Flumazenil (0.01–0.05 mg/kg IV slowly) is a specific benzodiazepine receptor antagonist and reverses midazolam effect within 1–2 minutes. Useful for reversing oversedation, paradoxical excitement, or for rapid neurologic assessment of a patient on a midazolam CRI. The half-life of flumazenil (~1 hour) is shorter than the clinical duration of midazolam after CRI, so re-sedation can occur and repeat doses may be needed. Flumazenil can precipitate seizures in patients with underlying seizure disorders or those on long-term benzodiazepine therapy; weigh the benefits against this risk before reversing in a status patient.

Sources

• Plumb’s Veterinary Drugs, midazolam monograph (current edition).
• Patterson EE, Eickhoff TC, Schwartz S. Status epilepticus. In: Silverstein DC, Hopper K, eds. Small Animal Critical Care Medicine. 3rd ed. Elsevier; 2023. Chapter 86. (Status epilepticus protocols including midazolam loading and CRI.)
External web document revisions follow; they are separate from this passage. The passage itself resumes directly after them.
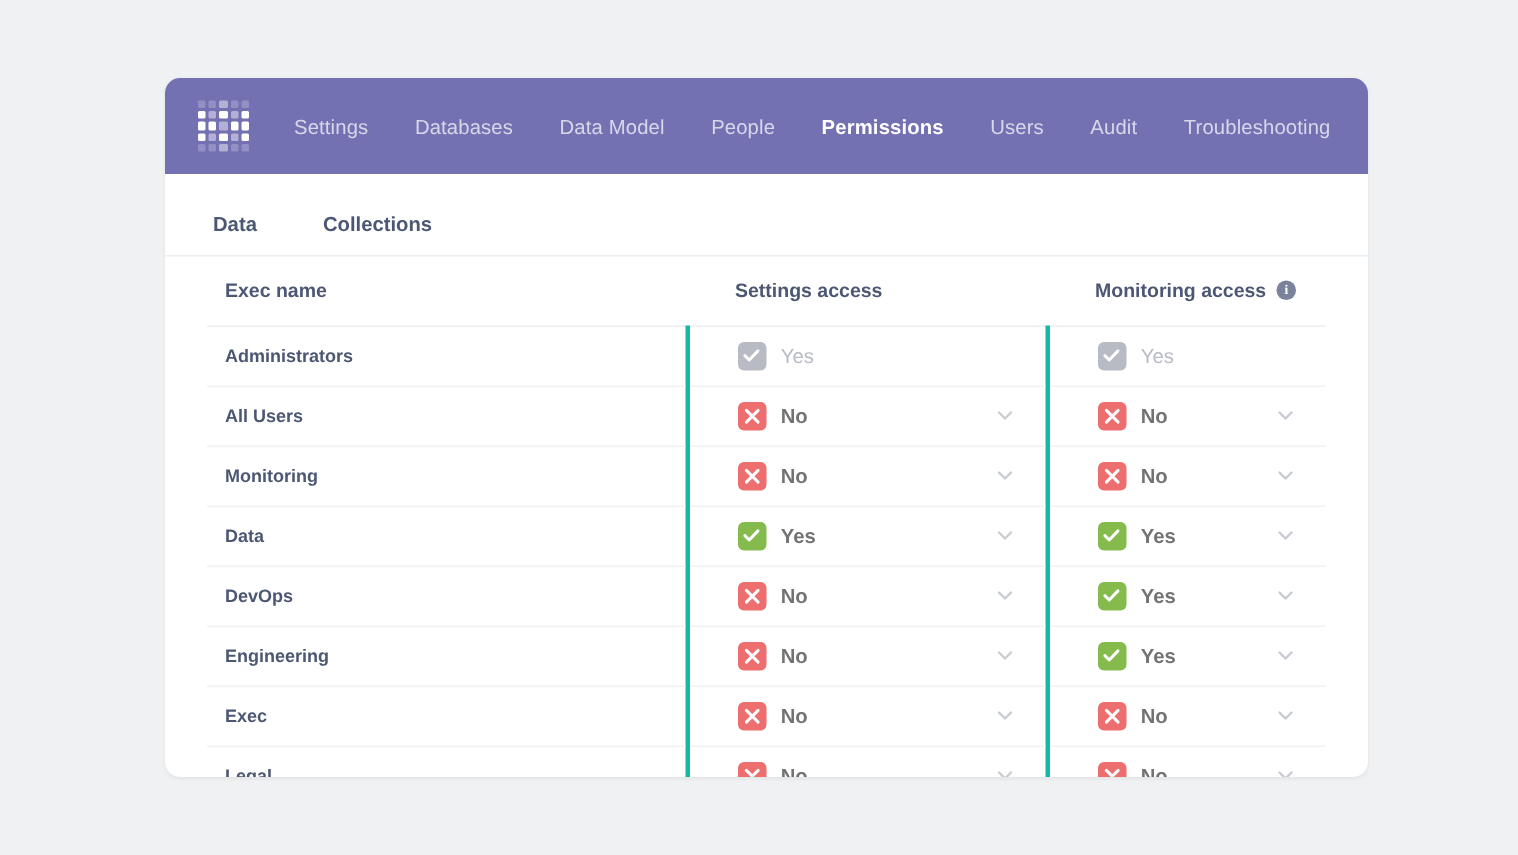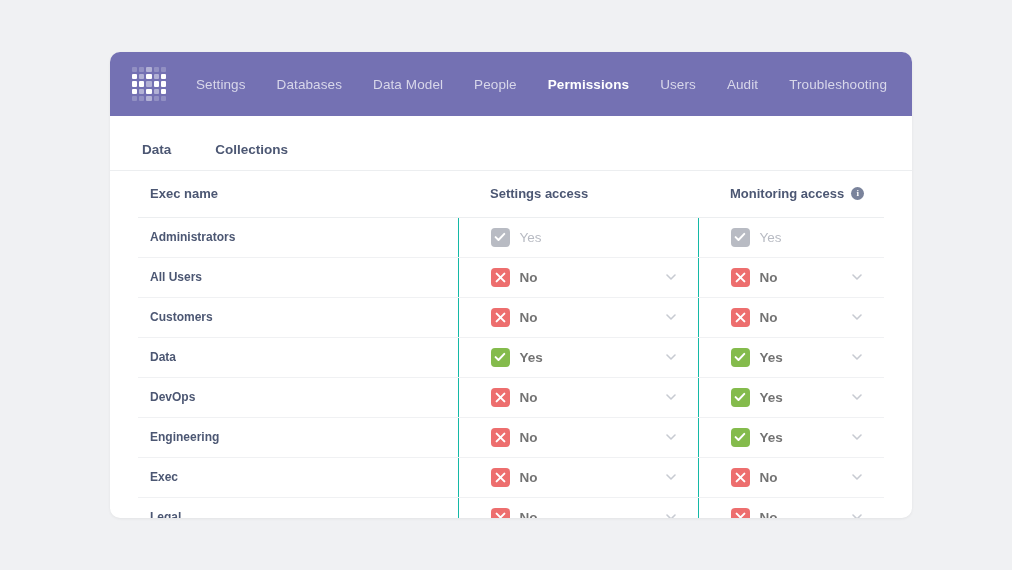--- a/index.html
+++ b/index.html
@@ -154,21 +154,21 @@
   td { padding: 0; vertical-align: middle; }
 
   td.group-name {
     font-size: 12px;
     font-weight: bold;
     color: #4c5773;
     padding-left: 12px;
     white-space: nowrap;
   }
   td.perm {
-    border-left: 1px solid #14b8a6;
+    border-left: 3px solid #14b8a6;
     padding-left: 32px;
     padding-right: 20px;
   }
 
   .perm-inner {
     display: flex;
     align-items: center;
     justify-content: space-between;
   }
   .perm-val {
@@ -337,21 +337,21 @@
                   </div>
                   <span class="chevron">
                     <svg width="14" height="14" viewBox="0 0 14 14">
                       <path d="M3 5 L7 9 L11 5" fill="none" stroke="#9ba1ae" stroke-width="1.6" stroke-linecap="round" stroke-linejoin="round"></path>
                     </svg>
                   </span>
                 </div>
               </td>
             </tr>
             <tr>
-              <td class="group-name">Customers</td>
+              <td class="group-name">Monitoring</td>
               <td class="perm">
                 <div class="perm-inner">
                   <div class="perm-val">
                     <span class="box no">
                       <svg width="11" height="11" viewBox="0 0 11 11">
                         <path d="M1.6 1.6 L9.4 9.4 M9.4 1.6 L1.6 9.4" fill="none" stroke="#fff" stroke-width="2" stroke-linecap="round"></path>
                       </svg>
                     </span>
                     <span class="perm-label">No</span>
                   </div>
• Hopper K. Care of the critically ill cat. In: Côté E, ed. Clinical Veterinary Advisor: Dogs and Cats. 4th ed. Elsevier; 2020. (Paradoxical excitement in cats and dose adjustments.)
• Robertson SA, Lascelles BDX. Long-term pain in cats: how much do we know about this important problem? J Feline Med Surg. 2010;12(3):188–199. (Benzodiazepine use in feline analgesia and sedation contexts.)